[What is expected]:
Beginning with the line where "Хлеб ржано-пшеничный | Белки Комиссия: 0,518" appears, please restate each line of the records below word for word until the last one, inclusive, and nothing else.

[Provided records]:
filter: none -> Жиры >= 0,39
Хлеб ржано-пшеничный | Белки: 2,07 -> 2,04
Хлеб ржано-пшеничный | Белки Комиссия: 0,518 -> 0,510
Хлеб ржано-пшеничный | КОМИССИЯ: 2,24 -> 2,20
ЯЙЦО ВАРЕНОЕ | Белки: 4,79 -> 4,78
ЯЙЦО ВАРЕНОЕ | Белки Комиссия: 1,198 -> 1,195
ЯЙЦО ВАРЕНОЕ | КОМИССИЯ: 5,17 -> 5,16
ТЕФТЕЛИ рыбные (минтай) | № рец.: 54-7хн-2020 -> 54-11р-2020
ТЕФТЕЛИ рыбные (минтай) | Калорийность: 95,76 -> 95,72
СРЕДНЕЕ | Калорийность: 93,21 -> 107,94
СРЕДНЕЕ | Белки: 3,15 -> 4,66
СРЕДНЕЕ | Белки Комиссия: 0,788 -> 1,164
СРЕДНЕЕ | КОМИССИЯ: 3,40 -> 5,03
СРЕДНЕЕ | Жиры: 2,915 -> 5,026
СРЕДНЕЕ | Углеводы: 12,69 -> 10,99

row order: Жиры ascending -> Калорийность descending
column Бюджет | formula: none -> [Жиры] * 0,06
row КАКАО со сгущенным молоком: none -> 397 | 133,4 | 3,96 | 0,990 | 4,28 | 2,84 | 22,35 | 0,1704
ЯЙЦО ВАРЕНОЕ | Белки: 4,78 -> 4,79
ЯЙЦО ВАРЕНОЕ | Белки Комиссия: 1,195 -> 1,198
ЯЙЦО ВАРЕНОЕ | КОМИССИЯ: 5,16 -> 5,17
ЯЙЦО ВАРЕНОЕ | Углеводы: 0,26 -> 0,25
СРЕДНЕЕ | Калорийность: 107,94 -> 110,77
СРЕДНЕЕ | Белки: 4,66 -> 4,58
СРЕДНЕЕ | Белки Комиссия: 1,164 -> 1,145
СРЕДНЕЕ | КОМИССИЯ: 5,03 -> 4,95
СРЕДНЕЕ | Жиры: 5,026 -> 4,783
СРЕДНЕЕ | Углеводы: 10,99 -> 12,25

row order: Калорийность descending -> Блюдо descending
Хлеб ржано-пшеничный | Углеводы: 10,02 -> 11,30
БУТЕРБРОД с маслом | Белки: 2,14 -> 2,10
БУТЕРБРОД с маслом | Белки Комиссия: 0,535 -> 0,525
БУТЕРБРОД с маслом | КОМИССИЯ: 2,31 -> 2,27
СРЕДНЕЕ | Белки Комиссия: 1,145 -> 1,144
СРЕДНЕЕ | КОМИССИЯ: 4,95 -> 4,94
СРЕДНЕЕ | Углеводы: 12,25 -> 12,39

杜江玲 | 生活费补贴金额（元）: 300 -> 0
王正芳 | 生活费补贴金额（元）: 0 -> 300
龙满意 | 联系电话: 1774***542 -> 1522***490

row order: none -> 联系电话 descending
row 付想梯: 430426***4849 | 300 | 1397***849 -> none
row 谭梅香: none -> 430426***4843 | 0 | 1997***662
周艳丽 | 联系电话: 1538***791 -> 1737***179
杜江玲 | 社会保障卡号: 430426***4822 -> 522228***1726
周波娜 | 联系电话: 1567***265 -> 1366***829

[Response area]:
Хлеб ржано-пшеничный | Белки Комиссия: 0,518 -> 0,510
Хлеб ржано-пшеничный | КОМИССИЯ: 2,24 -> 2,20
ЯЙЦО ВАРЕНОЕ | Белки: 4,79 -> 4,78
ЯЙЦО ВАРЕНОЕ | Белки Комиссия: 1,198 -> 1,195
ЯЙЦО ВАРЕНОЕ | КОМИССИЯ: 5,17 -> 5,16
ТЕФТЕЛИ рыбные (минтай) | № рец.: 54-7хн-2020 -> 54-11р-2020
ТЕФТЕЛИ рыбные (минтай) | Калорийность: 95,76 -> 95,72
СРЕДНЕЕ | Калорийность: 93,21 -> 107,94
СРЕДНЕЕ | Белки: 3,15 -> 4,66
СРЕДНЕЕ | Белки Комиссия: 0,788 -> 1,164
СРЕДНЕЕ | КОМИССИЯ: 3,40 -> 5,03
СРЕДНЕЕ | Жиры: 2,915 -> 5,026
СРЕДНЕЕ | Углеводы: 12,69 -> 10,99

row order: Жиры ascending -> Калорийность descending
column Бюджет | formula: none -> [Жиры] * 0,06
row КАКАО со сгущенным молоком: none -> 397 | 133,4 | 3,96 | 0,990 | 4,28 | 2,84 | 22,35 | 0,1704
ЯЙЦО ВАРЕНОЕ | Белки: 4,78 -> 4,79
ЯЙЦО ВАРЕНОЕ | Белки Комиссия: 1,195 -> 1,198
ЯЙЦО ВАРЕНОЕ | КОМИССИЯ: 5,16 -> 5,17
ЯЙЦО ВАРЕНОЕ | Углеводы: 0,26 -> 0,25
СРЕДНЕЕ | Калорийность: 107,94 -> 110,77
СРЕДНЕЕ | Белки: 4,66 -> 4,58
СРЕДНЕЕ | Белки Комиссия: 1,164 -> 1,145
СРЕДНЕЕ | КОМИССИЯ: 5,03 -> 4,95
СРЕДНЕЕ | Жиры: 5,026 -> 4,783
СРЕДНЕЕ | Углеводы: 10,99 -> 12,25

row order: Калорийность descending -> Блюдо descending
Хлеб ржано-пшеничный | Углеводы: 10,02 -> 11,30
БУТЕРБРОД с маслом | Белки: 2,14 -> 2,10
БУТЕРБРОД с маслом | Белки Комиссия: 0,535 -> 0,525
БУТЕРБРОД с маслом | КОМИССИЯ: 2,31 -> 2,27
СРЕДНЕЕ | Белки Комиссия: 1,145 -> 1,144
СРЕДНЕЕ | КОМИССИЯ: 4,95 -> 4,94
СРЕДНЕЕ | Углеводы: 12,25 -> 12,39

杜江玲 | 生活费补贴金额（元）: 300 -> 0
王正芳 | 生活费补贴金额（元）: 0 -> 300
龙满意 | 联系电话: 1774***542 -> 1522***490

row order: none -> 联系电话 descending
row 付想梯: 430426***4849 | 300 | 1397***849 -> none
row 谭梅香: none -> 430426***4843 | 0 | 1997***662
周艳丽 | 联系电话: 1538***791 -> 1737***179
杜江玲 | 社会保障卡号: 430426***4822 -> 522228***1726
周波娜 | 联系电话: 1567***265 -> 1366***829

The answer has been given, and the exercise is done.